Vetiver slips are planted in rainy season at a spacing of 45 x 30 cm. The crop growth in initial stages is very slow and inters row space remains free for weed infestation, which grow at a faster rate and compete with crop plants for moisture and nutrients. The open space can be used efficiently for raising intercrop without affecting the main crop yield. Growing of early maturing pulses like green gram, black gram, cluster bean (French bean) in kharif and toria and corianderin the subsequent rabi season found to improve the productivity and also give higher net profit per unit time and space. Cowpea, Dhaincha seed can be sown in the row spaces and incorporate them after 50-60 days of growth as green manure. This will add organic matter, which ultimately is helpful for better root growth.
Planting on paddy field leaves
Vetiver grows well on the field levees, which can keep them stabilized. To avoid shading effect the foliage can be trimmed time to time. If planted in July – August with Sali rice, the root will be ready for harvest in second year Nov-Dec i.e., just after harvest of second crop.
Vetiver by its nature grows best by the riverside. The economic part of the crop is its dug up roots upto a depth of 30-40 cm. Therefore, under any situation vetiver for its root production should not be undertaken in areas where soil erosion is a common feature. Though it can be grown even in erosion prone land with proper control measure, harvesting should be restricted to the central area of the standing crop, leaving thick, hedge like boundary line totally undisturbed.
Diseases and pests
Black scale insect
The black scale insects rarely move, the young nymphs settle and insert their mouthparts. They suck the sap of the plant and the growth is checked and vigour is reduced, ultimately the plant may die. Spraying of metasystox @ 0.04% will be effective to control the scale insect.
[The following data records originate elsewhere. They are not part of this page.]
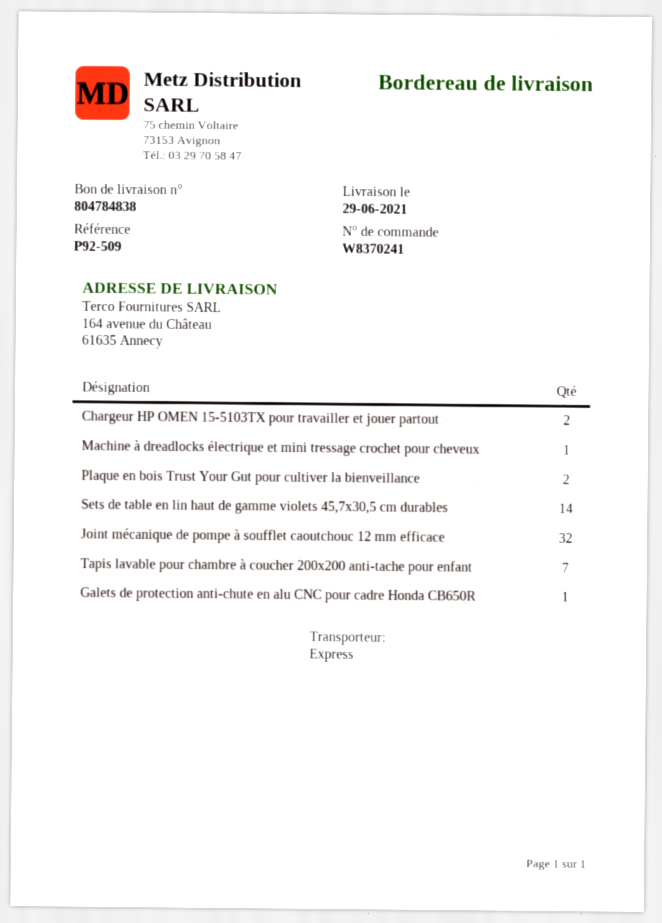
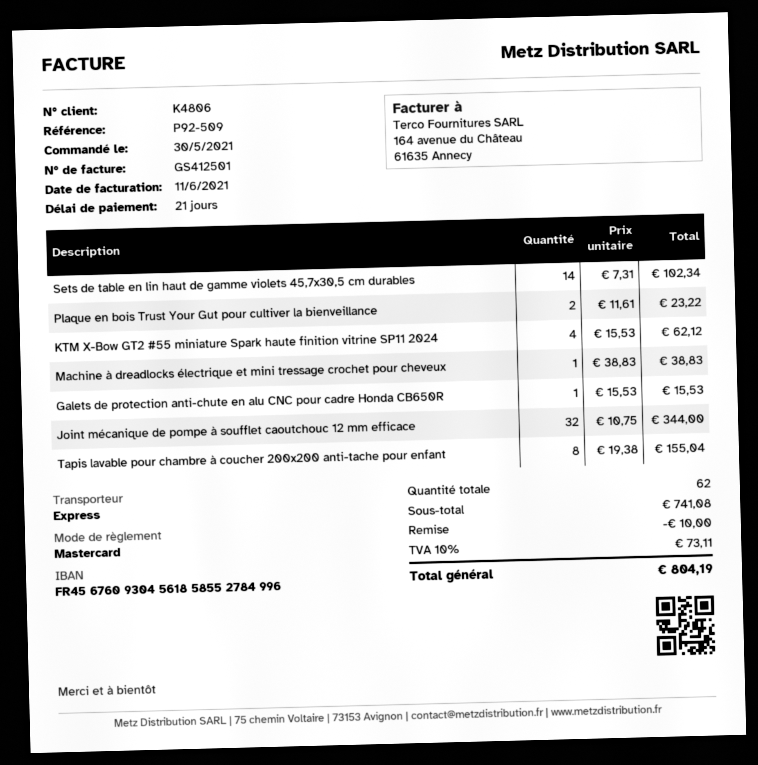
Chargeur HP OMEN 15-5103TX pour travailler et jouer partout: 2 -> none
Tapis lavable pour chambre à coucher 200x200 anti-tache pour enfant: 7 -> 8
KTM X-Bow GT2 #55 miniature Spark haute finition vitrine SP11 2024: none -> 4

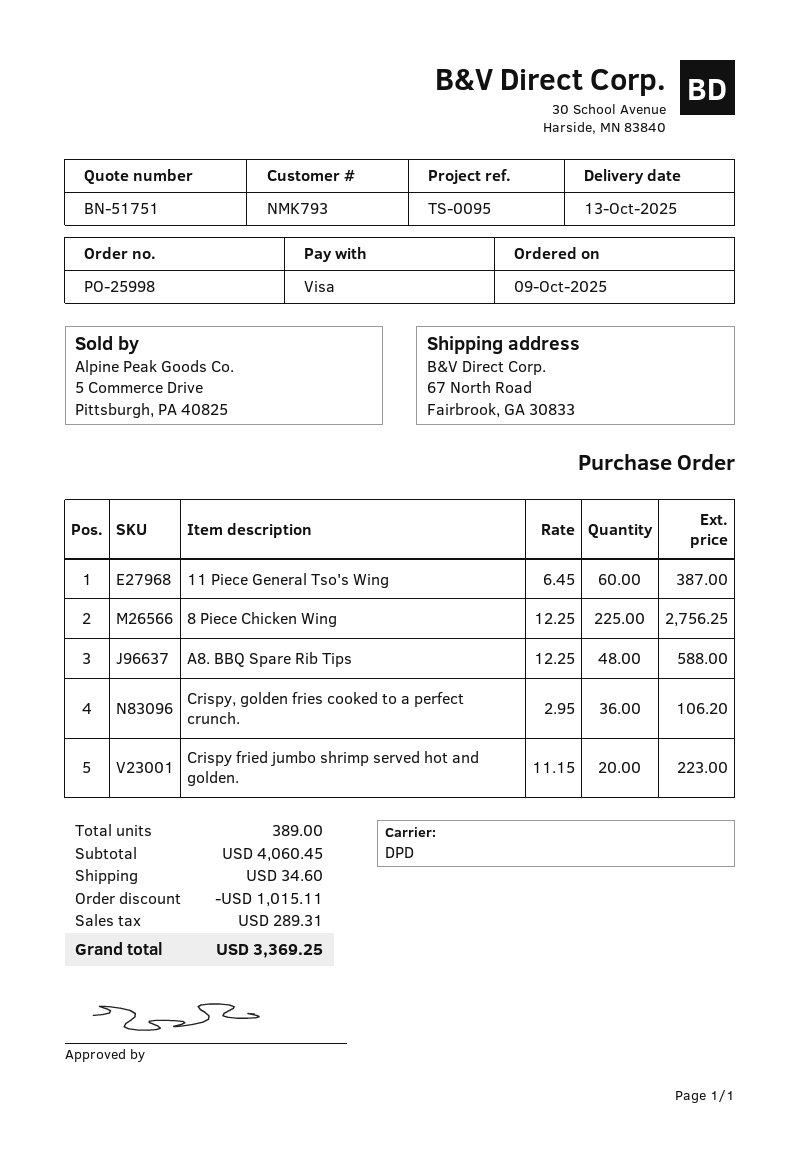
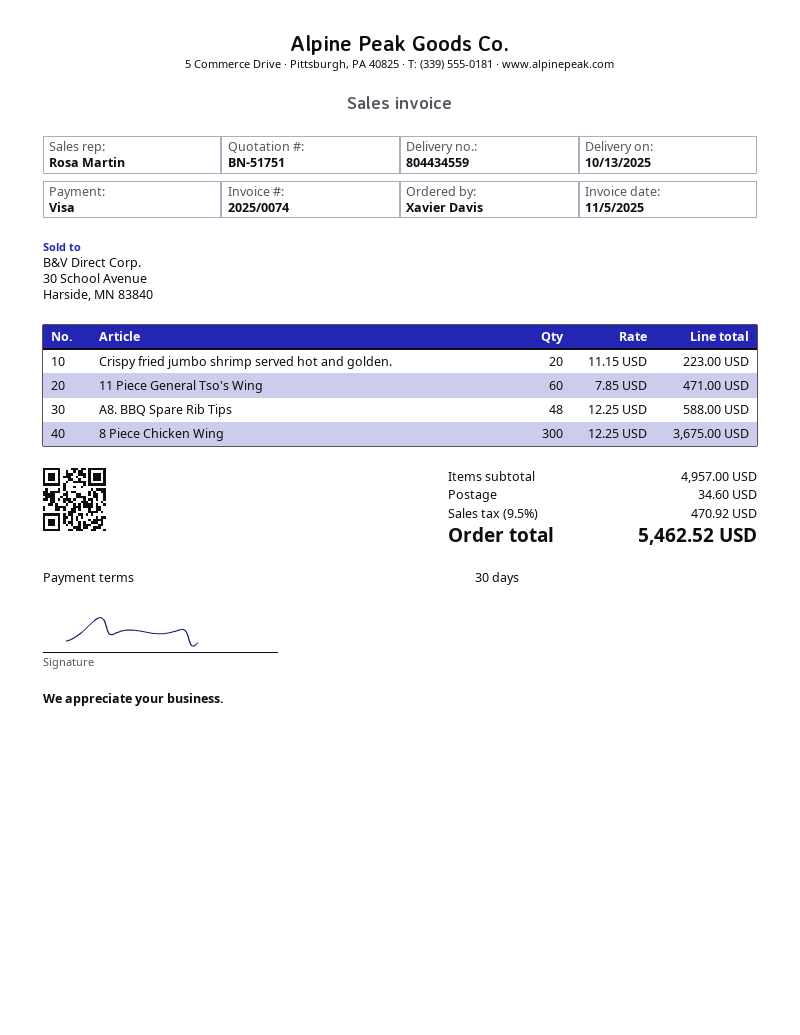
11 Piece General Tso's Wing: 60 x 6.45 = 387.00 -> 60 x 7.85 = 471.00
8 Piece Chicken Wing: 225 x 12.25 = 2756.25 -> 300 x 12.25 = 3675.00
Crispy, golden fries cooked to a perfect crunch.: 36 x 2.95 = 106.20 -> none
subtotal: 4060.45 -> 4957.00
discount: 1015.11 -> none
tax: 289.31 -> 470.92
total: 3369.25 -> 5462.52

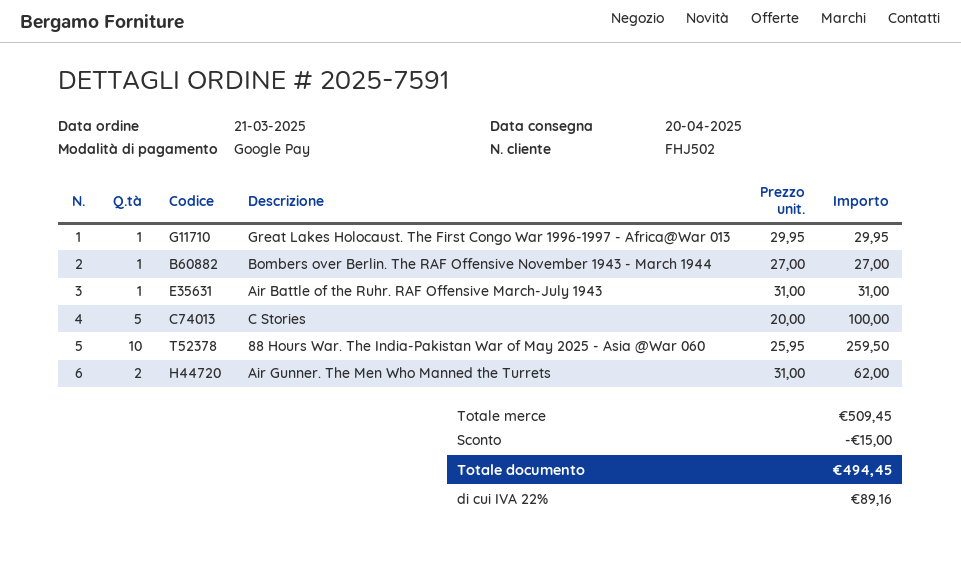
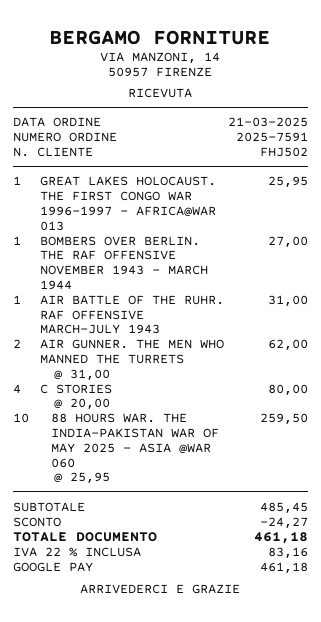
Great Lakes Holocaust. The First Congo War 1996-1997 - Africa@War 013: 1 x 29.95 = 29.95 -> 1 x 25.95 = 25.95
C Stories: 5 x 20.00 = 100.00 -> 4 x 20.00 = 80.00
subtotal: 509.45 -> 485.45
discount: 15.00 -> 24.27
tax: 22% = 89.16 -> 22% = 83.16
total: 494.45 -> 461.18

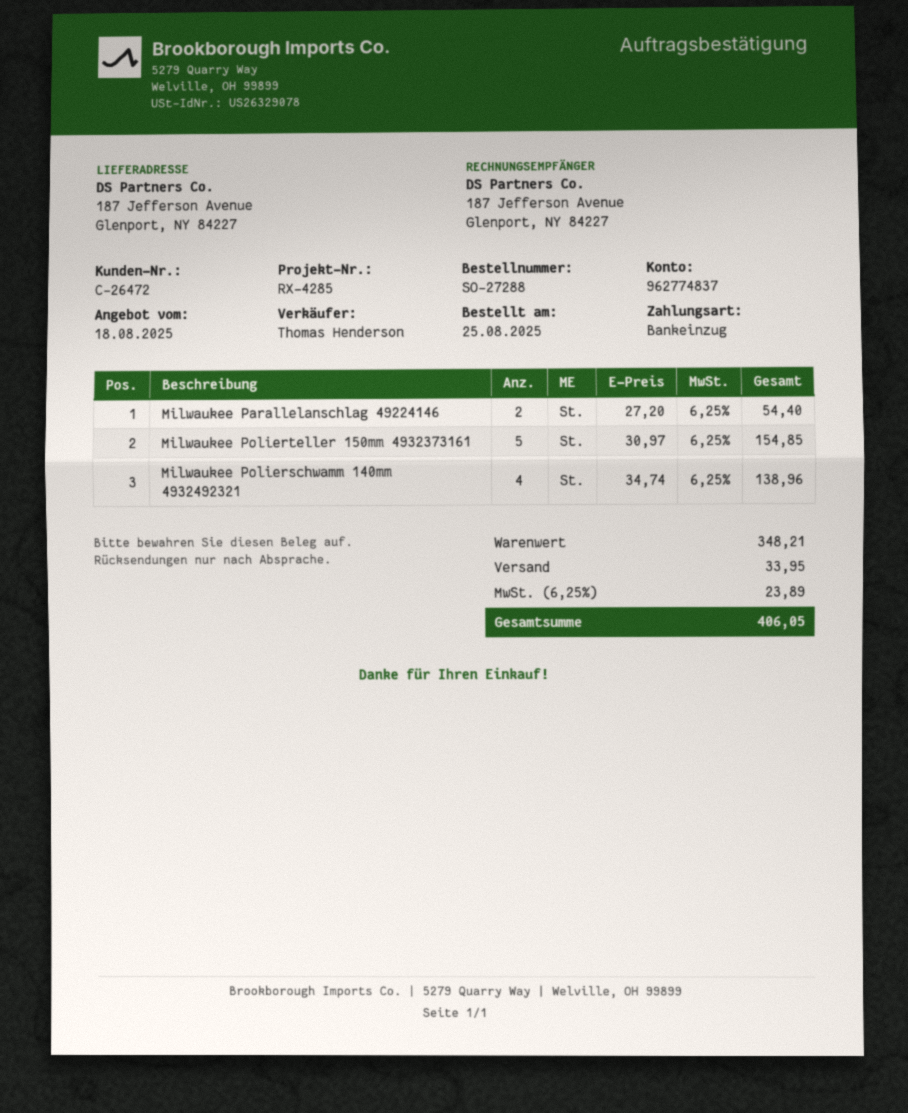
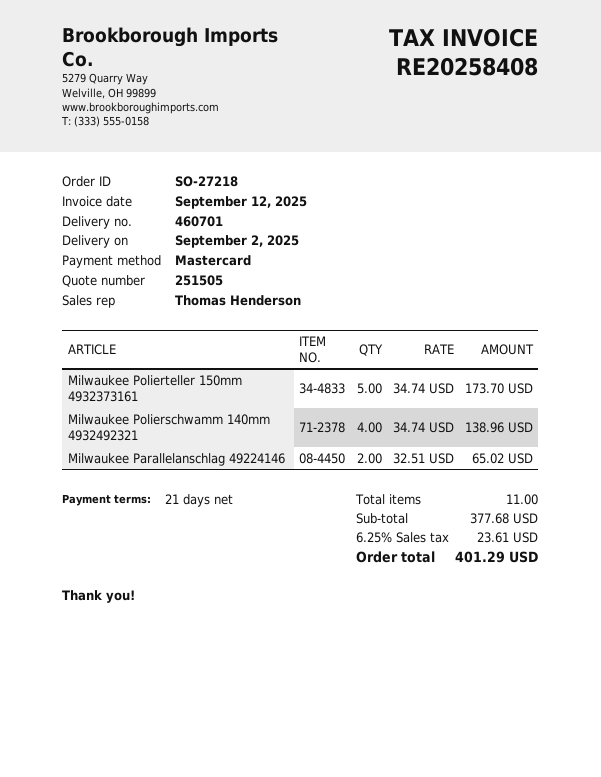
order number: SO-27288 -> SO-27218
payment method: direct debit -> Mastercard
Milwaukee Parallelanschlag 49224146: 2 x 27.20 = 54.40 -> 2 x 32.51 = 65.02
Milwaukee Polierteller 150mm 4932373161: 5 x 30.97 = 154.85 -> 5 x 34.74 = 173.70
subtotal: 348.21 -> 377.68
shipping: 33.95 -> none
tax: 6.25% = 23.89 -> 6.25% = 23.61
total: 406.05 -> 401.29

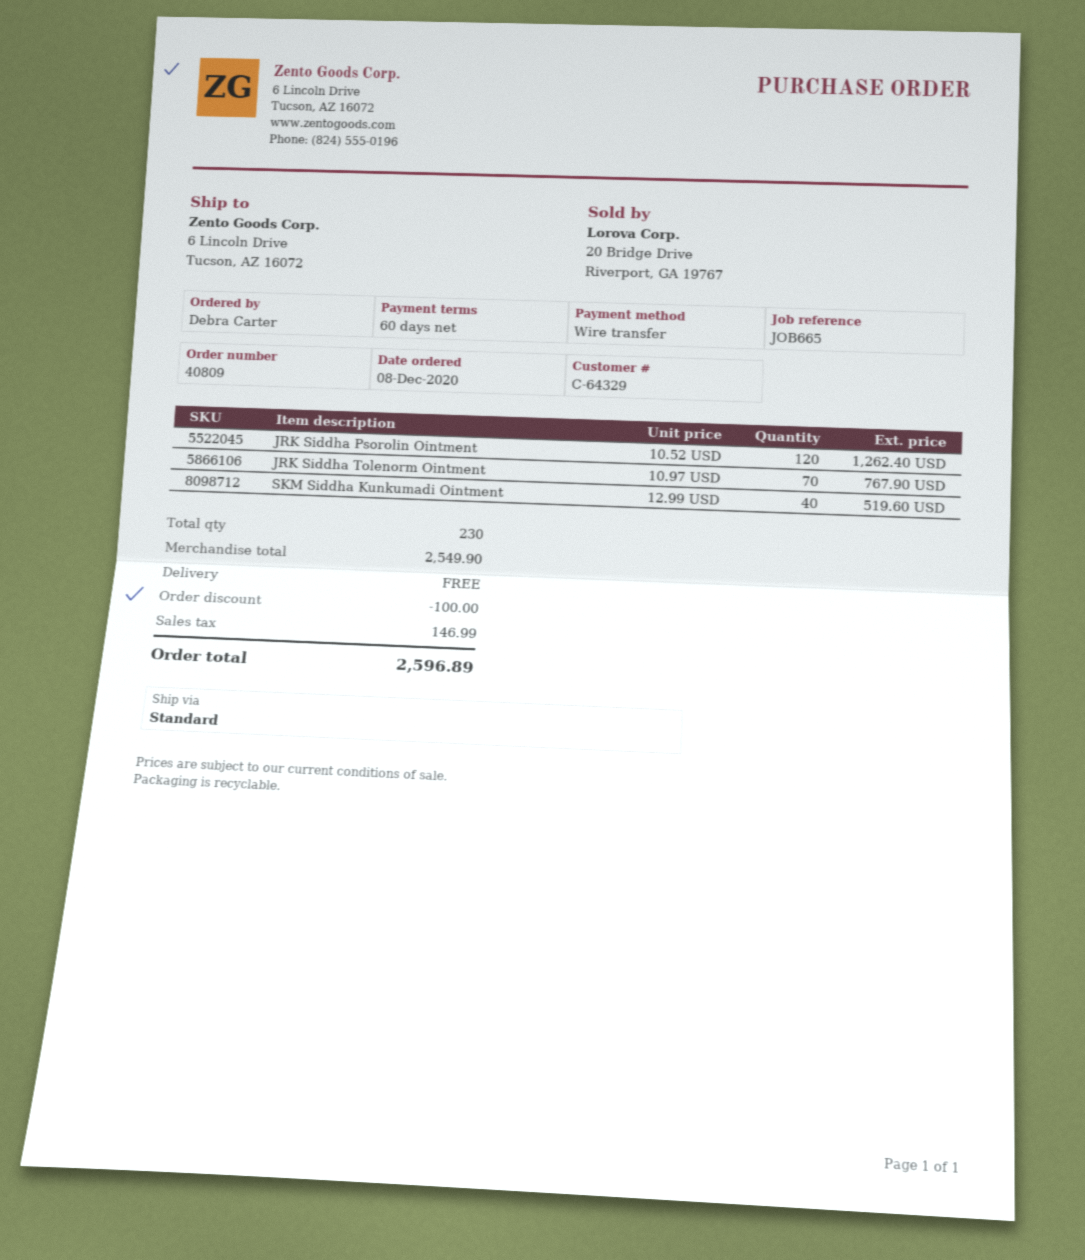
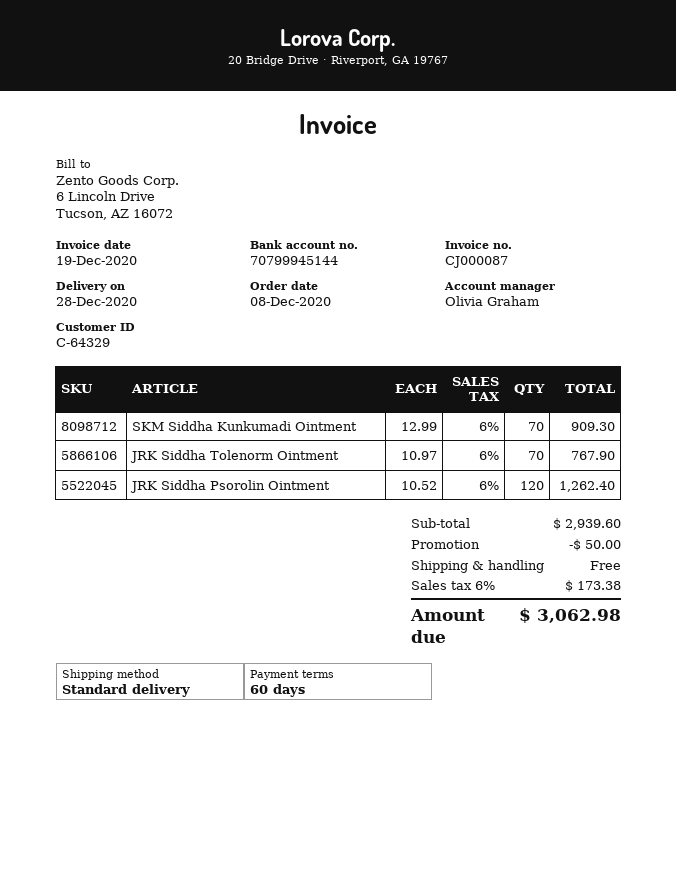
SKM Siddha Kunkumadi Ointment: 40 x 12.99 = 519.60 -> 70 x 12.99 = 909.30
subtotal: 2549.90 -> 2939.60
discount: 100.00 -> 50.00
tax: 146.99 -> 173.38
total: 2596.89 -> 3062.98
Harvesting is done in between 15-18 months to get fully developed root system and high quality of oil. Harvesting earlier than 15 months after planting, the immature roots yield oil of poor quality with green earthy odour. Properly developed somewhat thicker roots, yields an oil of better quality and its optical rotation and specific gravity are higher, the odour fuller, richer, more lasting. Oils derived from older roots are usually of darker colour than the oils distilled from the younger roots. If the roots stay in ground for over two years, the yield of oil diminishes considerably as the root system tend to become woody and lose in essential oil content and the oil becomes very viscous with a dark colour but of high quality.
In general the crop is harvested after 15-18 months during the dry season from December to February for best quality oil. Oil content of root starts decreasing after20 months age considerably. For harvesting, the moist areas are taken up first. The water logged areas become dry enough in February for digging up the roots. After February due to rising temperature, the soil become harder and makes digging very difficult. At this stage the finer roots stay in the ground, which contain more oil resulting low yield per unit area.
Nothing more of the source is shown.